The sun had barely begun to rise over the shattered walls when the delegation of the Kingdom of Carpathia appeared on the horizon. Houses that once stood upright with disciplined order now lay twisted like hollow carcasses. It was as if the land itself had decided to expel its inhabitants—as if the Empire itself were being rewritten by forces no god wished to acknowledge.

Amid drifting smoke and the scattered cries of the few survivors, Lusian Douglas of Mondring rode beside Princess Elizabeth. His figure, wrapped in an almost unnatural stillness, contrasted with the iridescent light filtering through the saturated mana around them. Each step of his steed seemed to disturb the shadows, as if they clung to the ground to keep him anchored to reality.

Around them, 7,500 people advanced over fractured cobblestones.

4,500 soldiers marched in perfect formation, moving with the relentless precision that defined Carpathia's army.3,000 civilians—priests, former adventurers, and volunteers who had followed Lusian and Elizabeth out of faith or desperation—moved at an uneven pace. Some ran ahead to help; others, slowed by fear, struggled to keep up with the cadence of the marching drums. The tension between discipline and improvised courage hung thick in the air: every step along those broken streets could trigger a panic or another collapse.

"Stay calm," Lusian whispered without taking his eyes off the road ahead.

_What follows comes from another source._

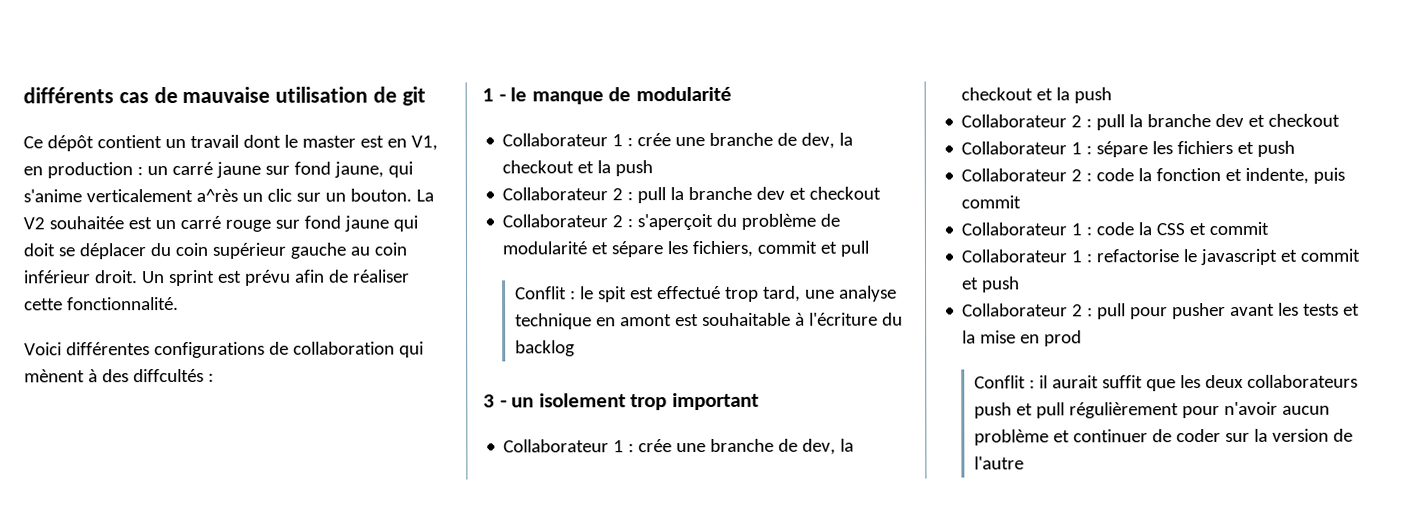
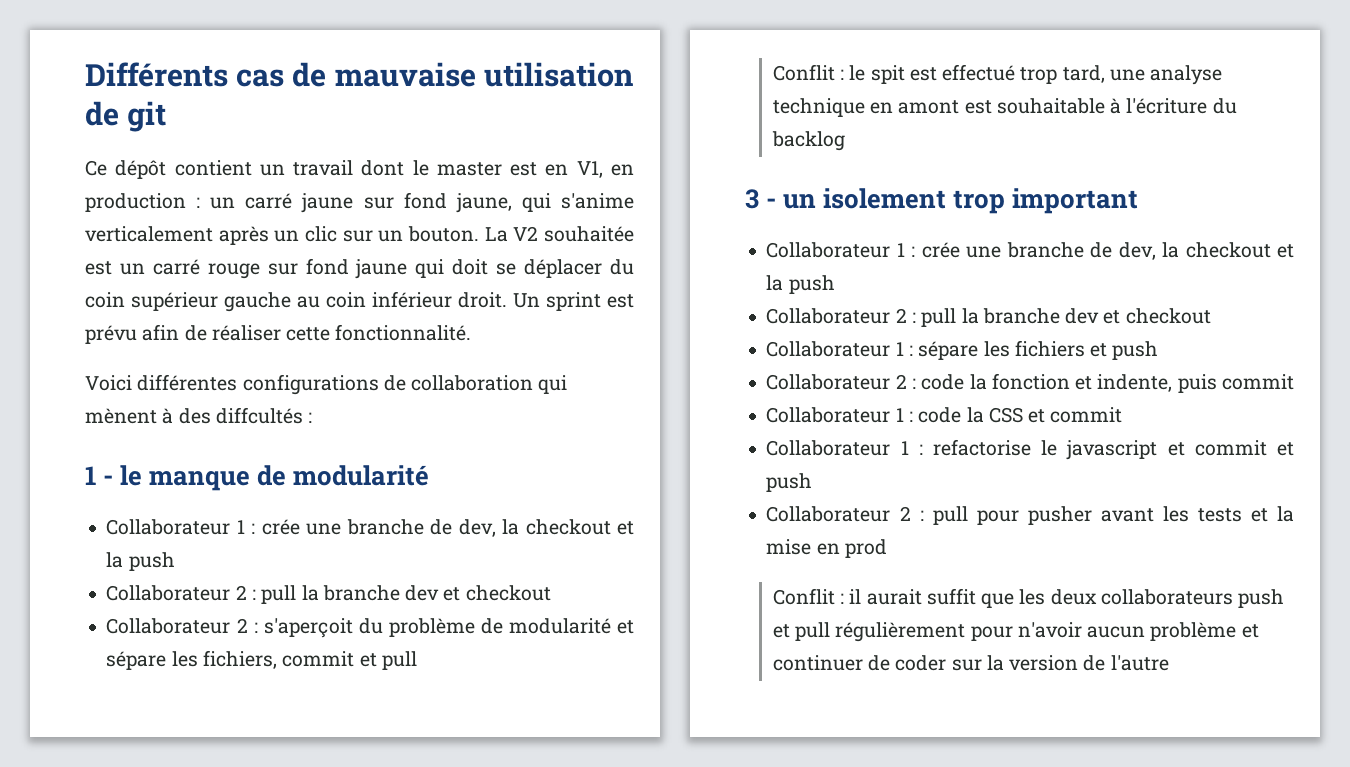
[23,87,114,104] différents -> [85,62,228,87] Différents
[195,188,238,202] a^rès -> [218,226,269,245] après

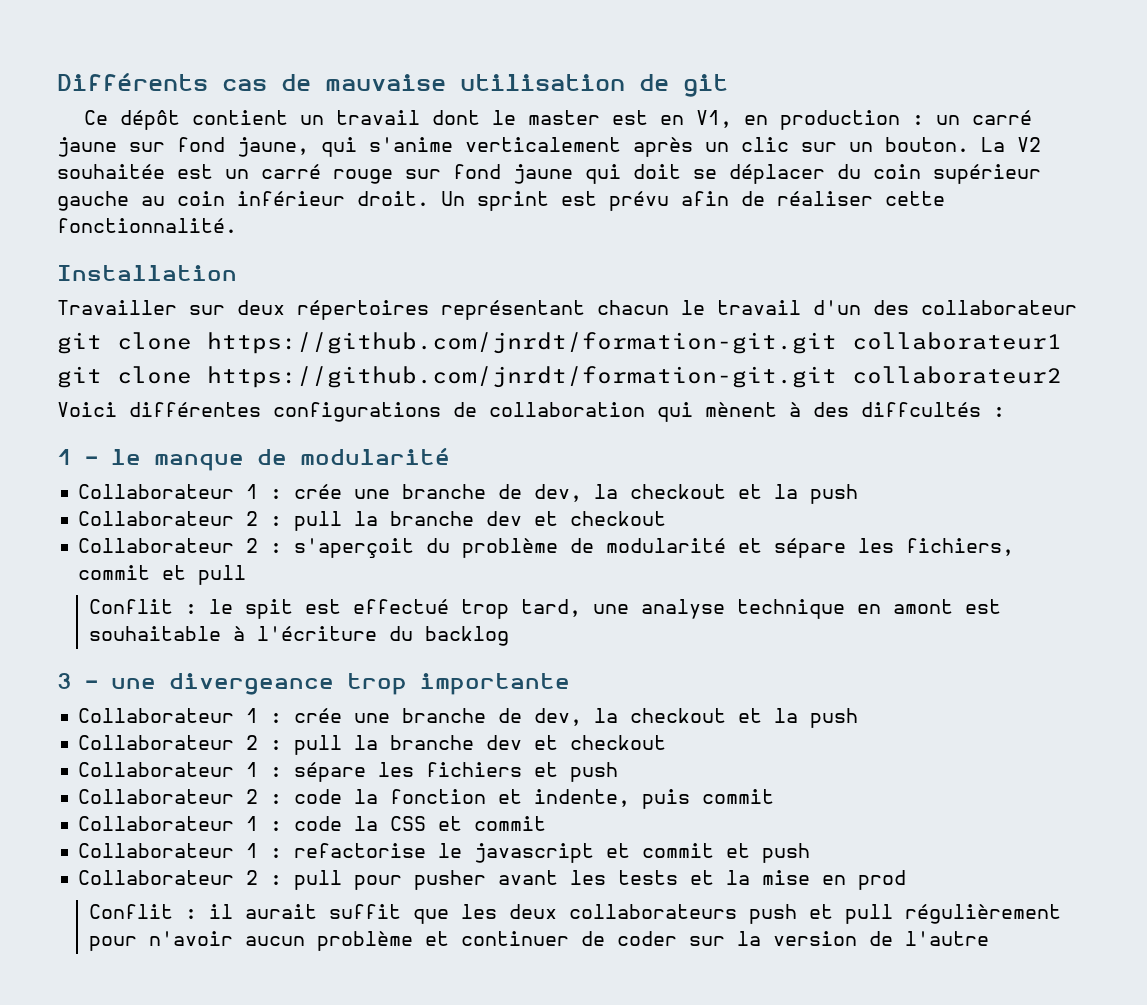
(472, 332) none -> [57,265,237,281] [57,300,1077,320] [57,332,1062,354] [57,366,1062,388] // Installation // Travailler sur deux répertoires représentant chacun le travail d'un des collaborateur // git clone https://github.com/jnrdt/formation-git.git collaborateur1 // git clone https://github.com/jnrdt/formation-git.git collaborateur2
[783,188,1139,214] un isolement trop important -> [111,673,570,695] une divergeance trop importante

A strand of shadow slipped from beneath his mount, spreading beneath the hooves of nearby horses and dispersing small bursts of chaotic mana.

"No one touches the princess."

Elizabeth nodded quietly. Though her posture remained composed, her hands trembled when she saw a tree, corroded by warped energy, twist upon itself as if it were trying to breathe. The priests began evacuating the survivors. Thunder, the lightning steed, and Umber, the living shadow with crimson eyes, guarded the flanks like heralds of an ancient magic.

Warriors and priests battled mid-level creatures emerging from the ruins, while Lusian remained one step behind the princess, tracing dark barriers with surgical precision to deflect attacks that slipped through the defensive lines. He did not intervene to slay the beasts; he intervened only to ensure none reached Elizabeth.

Emily, only a few steps behind, watched him with a mixture of frustration and admiration. Every monster fell to the hands of the kingdom's heroes, not his. He never raised his sword.

And yet every decision he made tilted the course of the battle.

Their gazes met for only a moment. The romantic tension—sharp as a blade—hung suspended between them. Lusian looked away before she did. His silence carried more weight than any reply.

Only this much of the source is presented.